We’ve got a good handle on Kindle formatting. I’m just now finishing our first EPUB conversion and have just about figured that out, too! (It’s a lot more work than Kindle, though.)
July 7, 2009 at 11:48 am
I hope you’re leaving your brain to science…
July 14, 2009 at 10:49 am
[...] That’s what most content on my Kindle feels like today…cheap copies of the original. Quite a few books look like the print to e- conversion was done so haphazardly that nobody ever bothered to look at the finished product. As publishers we fret about the prospects of $9.99 price ceilings for ebooks and yet we treat that rapidly growing sector as a quick-and-dirty way to make an extra buck or two. Where’s the R&D, the investment in future platforms and products? Btw, Walt Shiel recently wrote a great blog post related to this called Kindle Errors and Typos. [...]
July 14, 2009 at 11:34 am
I recently sent errata back to an author with a comment that he should get someone else to proof his work before submitting and he said that gets done in the print copy, but not in the e-copy. I guess that is about what I should expect in a $5 book. Maybe they should be clearly labeled “Beta”.
July 14, 2009 at 11:39 am
Al,
There is no reason to use anything but the final edited copy of the p-book as a source file for the e-book. And the price of the book, in any format, should have no bearing on the quality of the presentation.

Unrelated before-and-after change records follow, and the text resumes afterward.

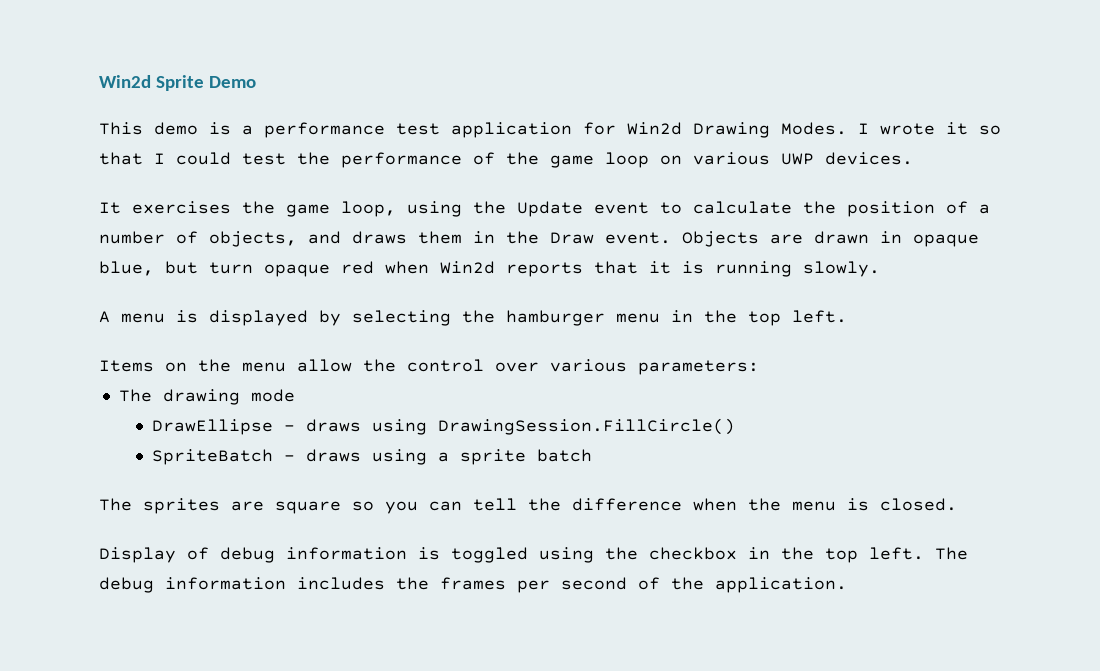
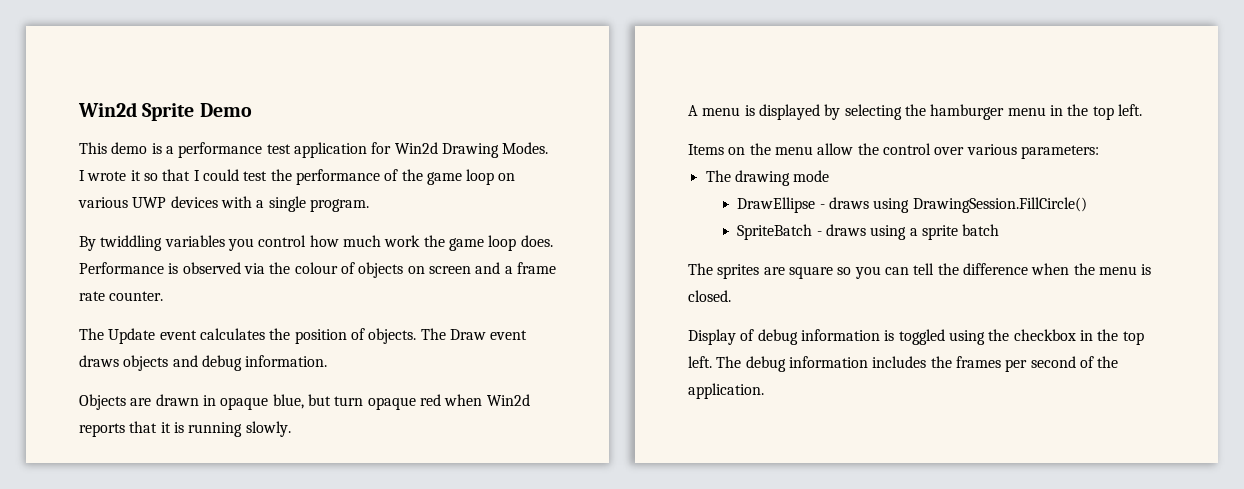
[825,152,913,165] [99,201,990,217] [99,231,671,247] devices. // It exercises the game loop, using the Update event to calculate the position of a number of objects, and draws them in the Draw event. -> [170,196,369,212] [79,235,553,251] [79,262,556,278] [79,291,164,301] [79,328,528,344] [79,355,328,371] devices with a single program. // By twiddling variables you control how much work the game loop does. Performance is observed via the colour of objects on screen and a frame rate counter. // The Update event calculates the position of objects. The Draw event draws objects and debug information. //

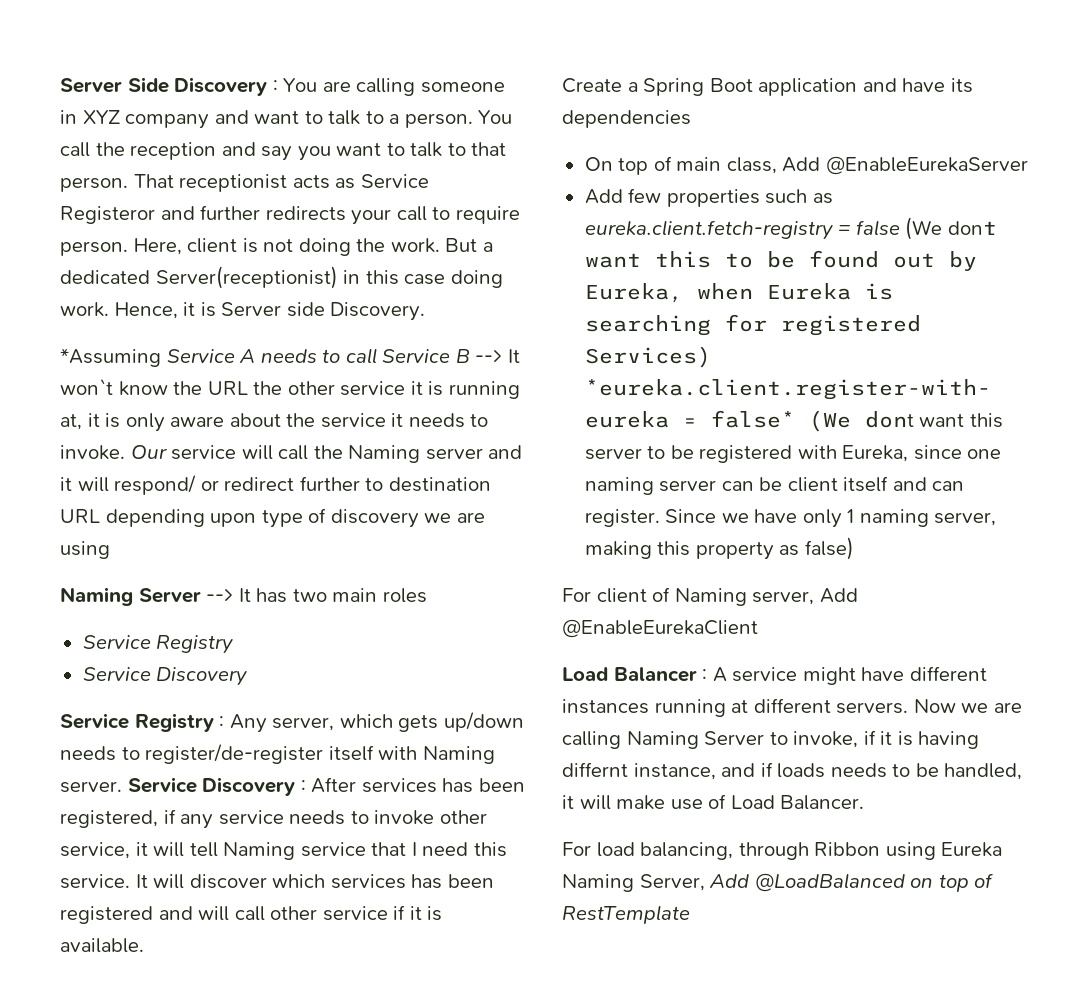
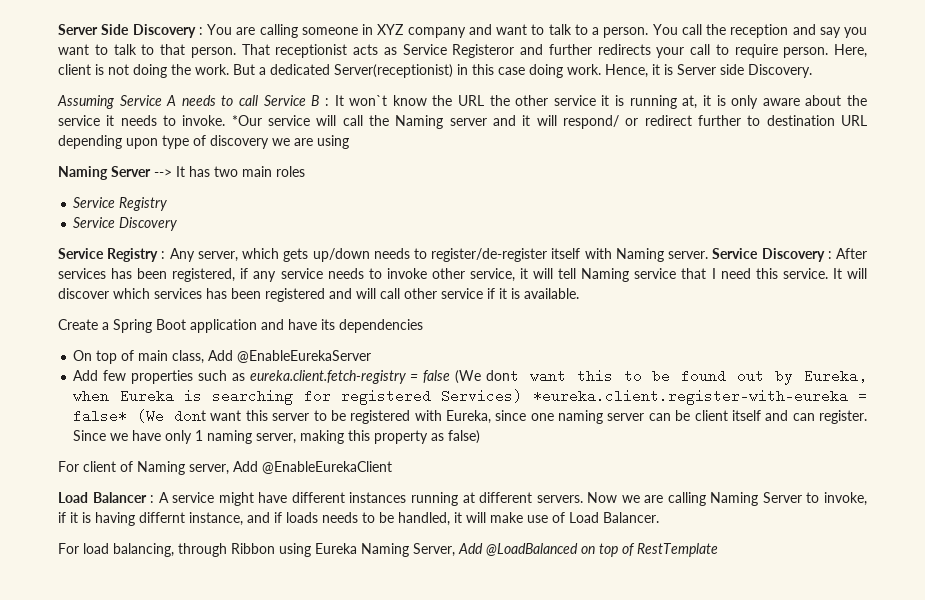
[60,348,161,367] *Assuming -> [57,95,114,109] Assuming
[475,350,503,363] --> -> [324,98,329,106] :
[130,445,167,459] Our -> [231,115,262,126] *Our

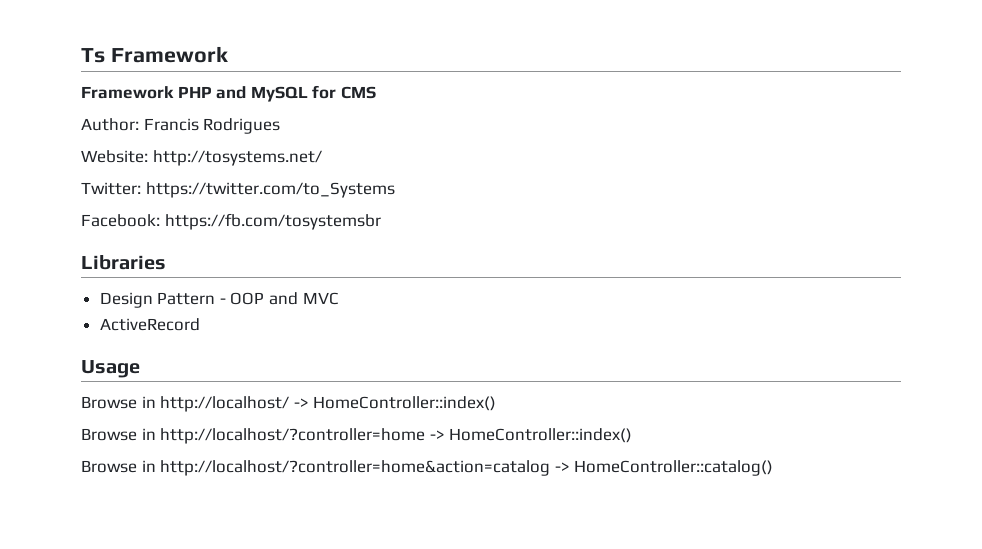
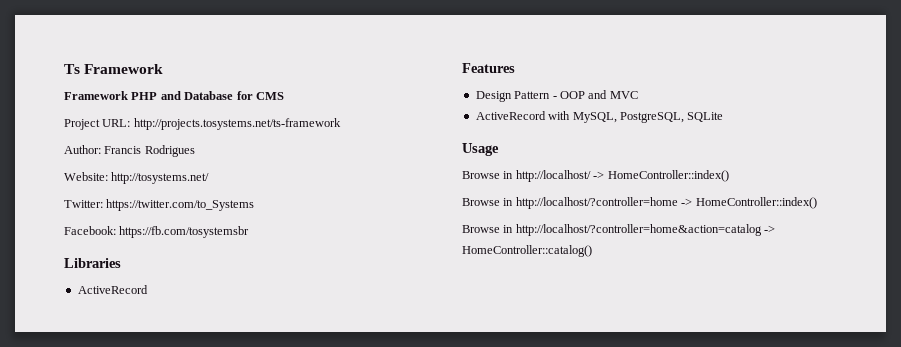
[250,86,308,102] MySQL -> [184,91,234,100] Database
(376, 92) none -> [64,118,341,130] // Project URL: http://projects.tosystems.net/ts-framework
(166, 262) none -> [77,285,148,294] [462,63,515,73] // ActiveRecord // Features
(200, 324) none -> [548,111,724,123] with MySQL, PostgreSQL, SQLite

However, depending on how the file was converted, other errors (including some that look like typos) can creep into the e-book conversion. That’s where knowing what you’re doing makes a difference — you know what to look for and how to fix it.
July 14, 2009 at 11:48 am
There is at least one reason to use the pre-print copy of the book, and that is a long delay between submitting a book to a publisher and the actual release, measured in months. In my example above, the author admitted that it was not properly proofed because his editor was going to proof it. I think that he should not have submitted a book for sale until it is ready, but he obviously thinks otherwise. This was the second book of his that I had read, the first one had even more errors.
July 14, 2009 at 4:53 pm
That may be an excuse…but it is in no way a good reason. All a publisher has to do is plan the workflow properly, and the same edited manuscript can be used for all editions, print and electronic.